BERLIN – Pemerintah Jerman telah memberikan lampu hijau bagi Ukraina untuk menggunakan rudal jarak jauh yang dipasok oleh negara-negara NATO untuk menyerang target militer di dalam wilayah Rusia. Keputusan ini menandai perubahan signifikan dalam kebijakan dukungan Barat terhadap Ukraina.
Kanselir Jerman, Friedrich Merz, mengumumkan bahwa Berlin, bersama sekutu Barat lainnya, telah mencabut batasan jangkauan pada rudal yang dikirim ke Kyiv. Hal ini memungkinkan Ukraina untuk melakukan serangan balasan yang lebih efektif terhadap posisi militer Rusia.
"Tidak ada lagi batasan pada jangkauan senjata yang dikirim ke Ukraina," tegas Merz. "Ini berarti Ukraina sekarang dapat mempertahankan diri, misalnya, dengan menyerang posisi militer di Rusia."
Menanggapi hal ini, Kremlin menyatakan bahwa pencabutan pembatasan tersebut merupakan langkah berbahaya dan bertentangan dengan upaya penyelesaian politik konflik Rusia-Ukraina. Juru bicara Kremlin, Dmitry Peskov, menekankan bahwa keputusan semacam itu dapat meningkatkan eskalasi dan memperburuk situasi.

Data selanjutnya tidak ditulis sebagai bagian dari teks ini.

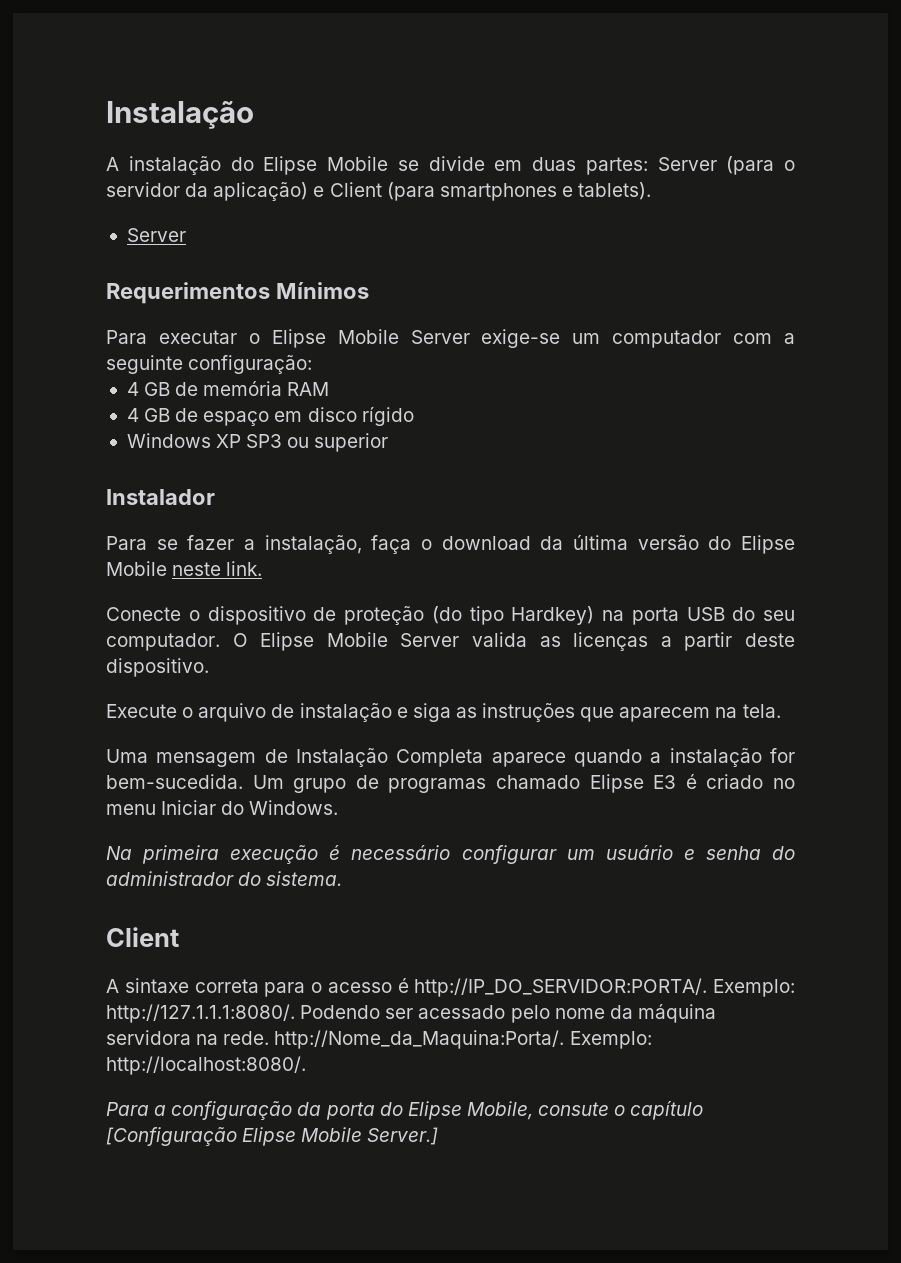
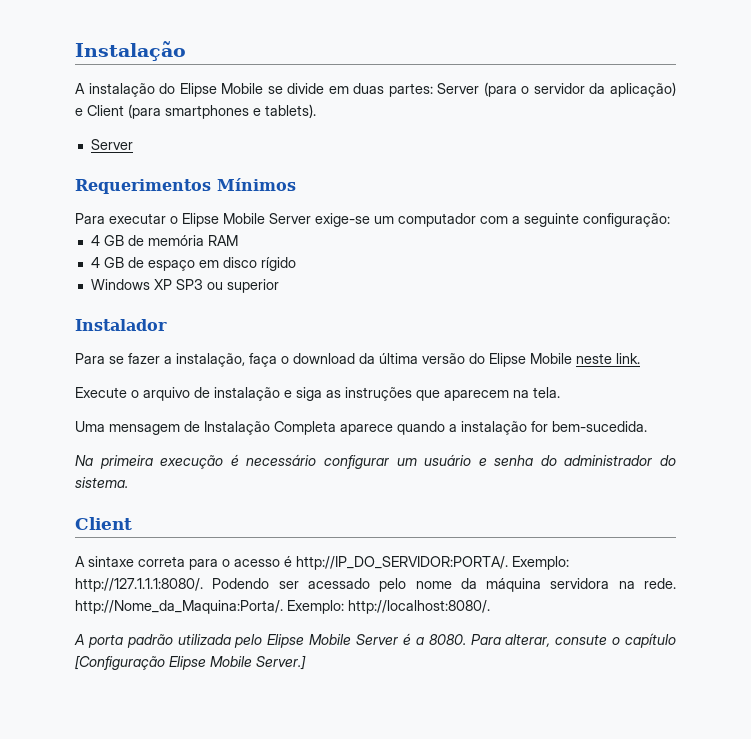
[106,606,795,625] [106,632,796,651] [106,658,209,677] // Conecte o dispositivo de proteção (do tipo Hardkey) na porta USB do seu computador. O Elipse Mobile Server valida as licenças a partir deste dispositivo. -> (640, 358) none
[252,774,796,793] [106,800,339,815] Um grupo de programas chamado Elipse E3 é criado no menu Iniciar do Windows. -> (647, 426) none
[106,1101,533,1120] Para a configuração da porta do Elipse Mobile, -> [74,633,551,648] A porta padrão utilizada pelo Elipse Mobile Server é a 8080. Para alterar,

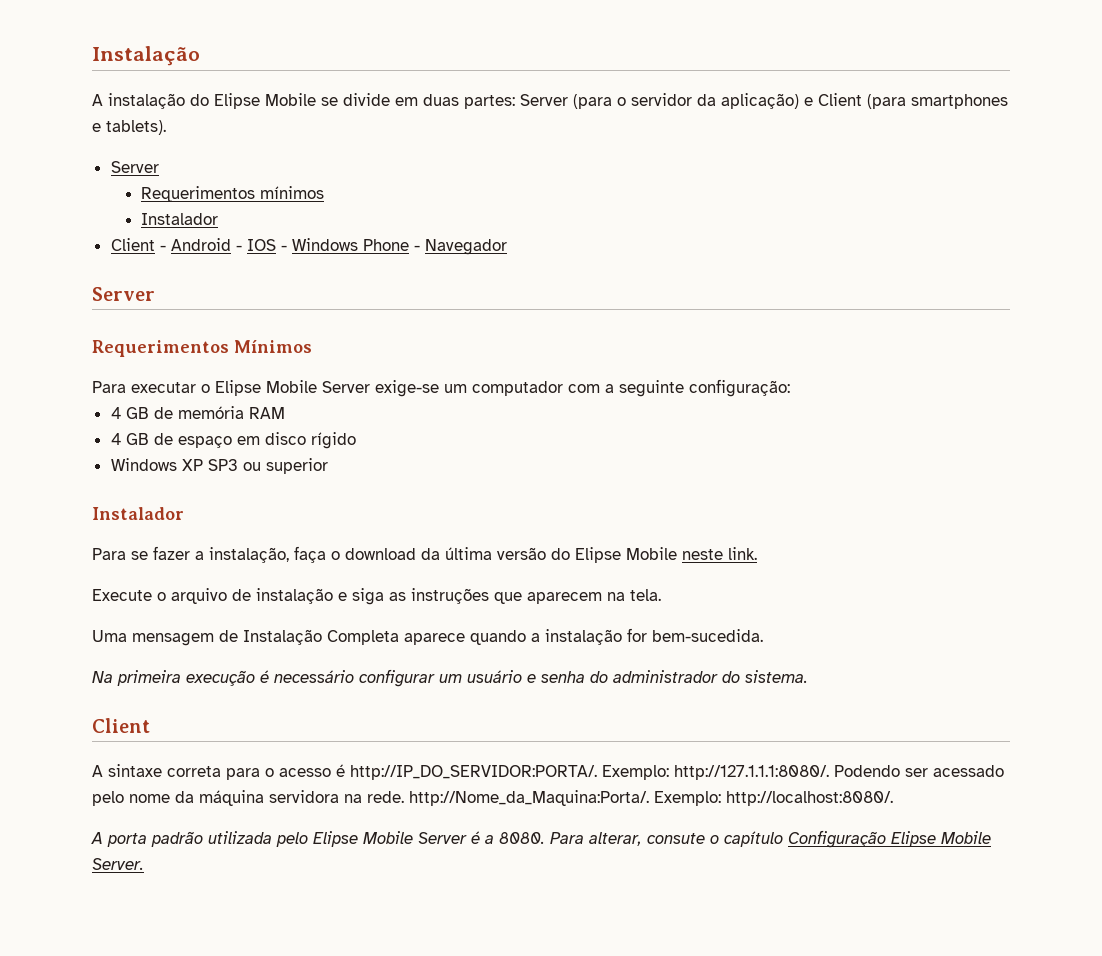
(133, 144) none -> [141,186,325,202] [141,213,219,225] [110,238,507,255] [92,287,155,301] // Requerimentos mínimos // Instalador // Client - Android - IOS - Windows Phone - Navegador // Server
[75,655,306,670] [Configuração Elipse Mobile Server.] -> [788,830,991,848] [92,858,144,870] Configuração Elipse Mobile Server.

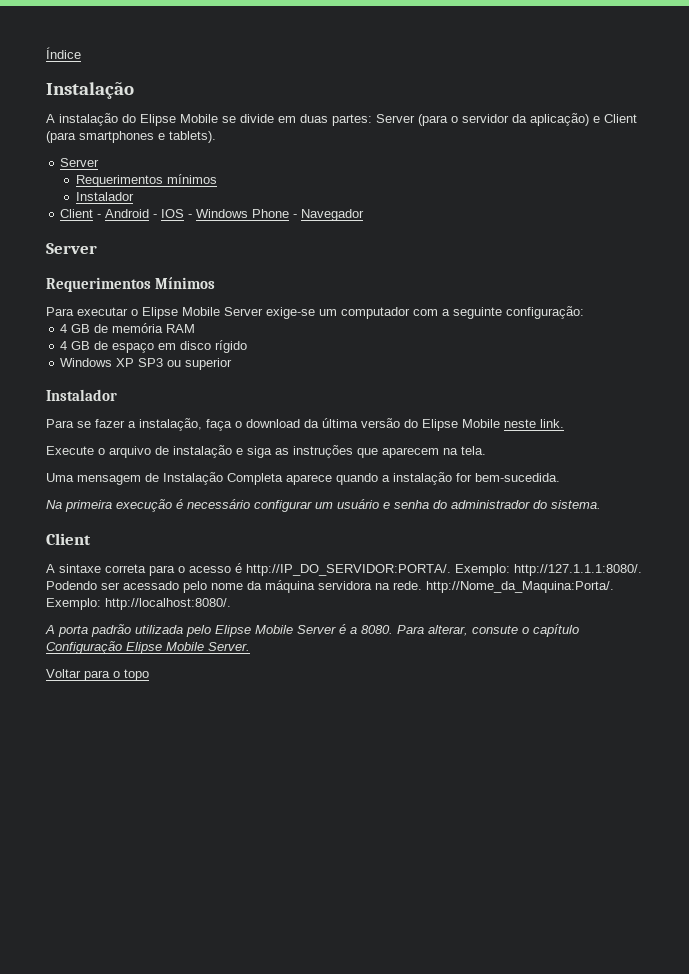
(92, 56) none -> [46,47,81,59] Índice //
(144, 864) none -> [46,669,149,681] // Voltar para o topo

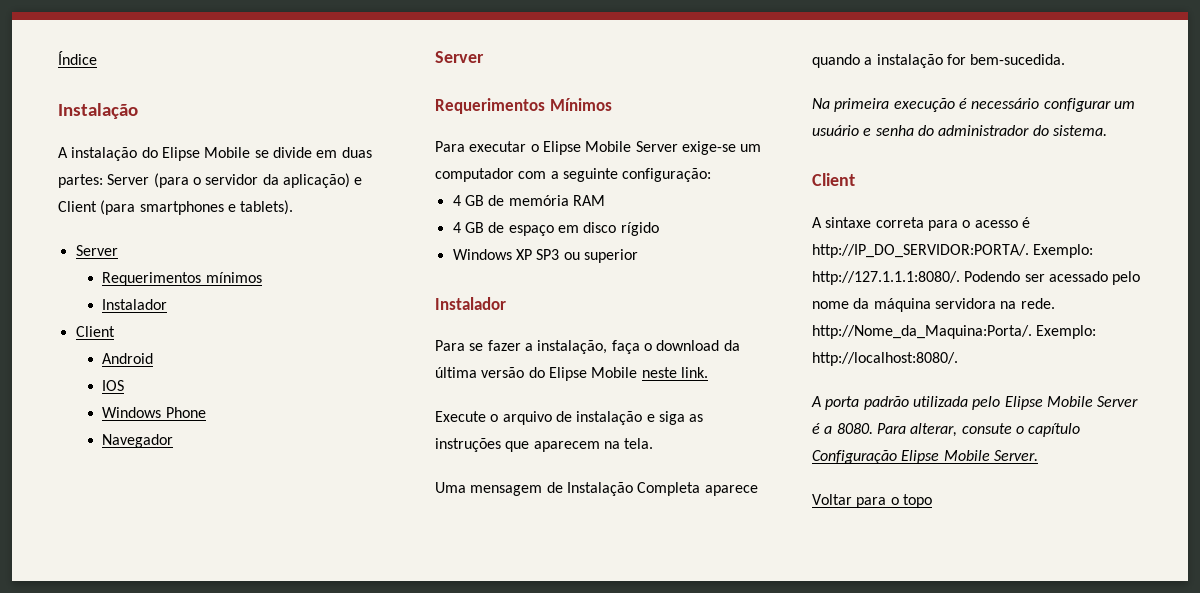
[97,214,102,218] - -> (115, 331) //
[153,214,158,218] - -> (154, 358) //
[188,214,193,218] - -> (125, 385) //
[293,214,298,218] - -> (206, 412) //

Pemerintah Jerman sebelumnya, di bawah kepemimpinan Kanselir Olaf Scholz, enggan mengirimkan rudal Taurus jarak jauh karena khawatir akan meningkatkan ketegangan dengan Rusia. Namun, Merz sebelumnya telah menyatakan dukungannya untuk pengiriman rudal tersebut. Pemerintahannya kini memilih untuk tidak mengungkapkan secara rinci jenis senjata yang akan dikirim ke Ukraina, mengadopsi pendekatan ambiguitas strategis.
Dalam wawancara, Merz mengecam sikap Presiden Rusia Vladimir Putin yang menolak terlibat dalam perundingan untuk mengakhiri perang di Ukraina. "Putin jelas melihat tawaran perundingan sebagai tanda kelemahan," ujarnya.
Sejak kembalinya Presiden Amerika Serikat Donald Trump ke Gedung Putih, ada upaya untuk mendorong perundingan langsung antara kedua belah pihak. Trump bahkan menyarankan Vatikan sebagai tuan rumah potensial, dengan pemerintah Italia menyatakan kesediaan Gereja Katolik untuk menyelenggarakan perundingan.
Namun, Moskow meragukan potensi Vatikan sebagai tuan rumah, dengan alasan bahwa akan "tidak elegan" bagi Gereja Katolik untuk memediasi diskusi antara dua negara yang mayoritas beragama Kristen Ortodoks.
Merz menegaskan bahwa para pendukung Ukraina dari Barat telah berupaya menggunakan semua opsi diplomatik yang tersedia untuk memulai perundingan. "Jika tawaran untuk bertemu di Vatikan pun tidak mendapat persetujuan (Putin), maka kita harus bersiap menghadapi perang ini yang akan berlangsung lebih lama dari yang kita semua inginkan atau bayangkan," pungkasnya.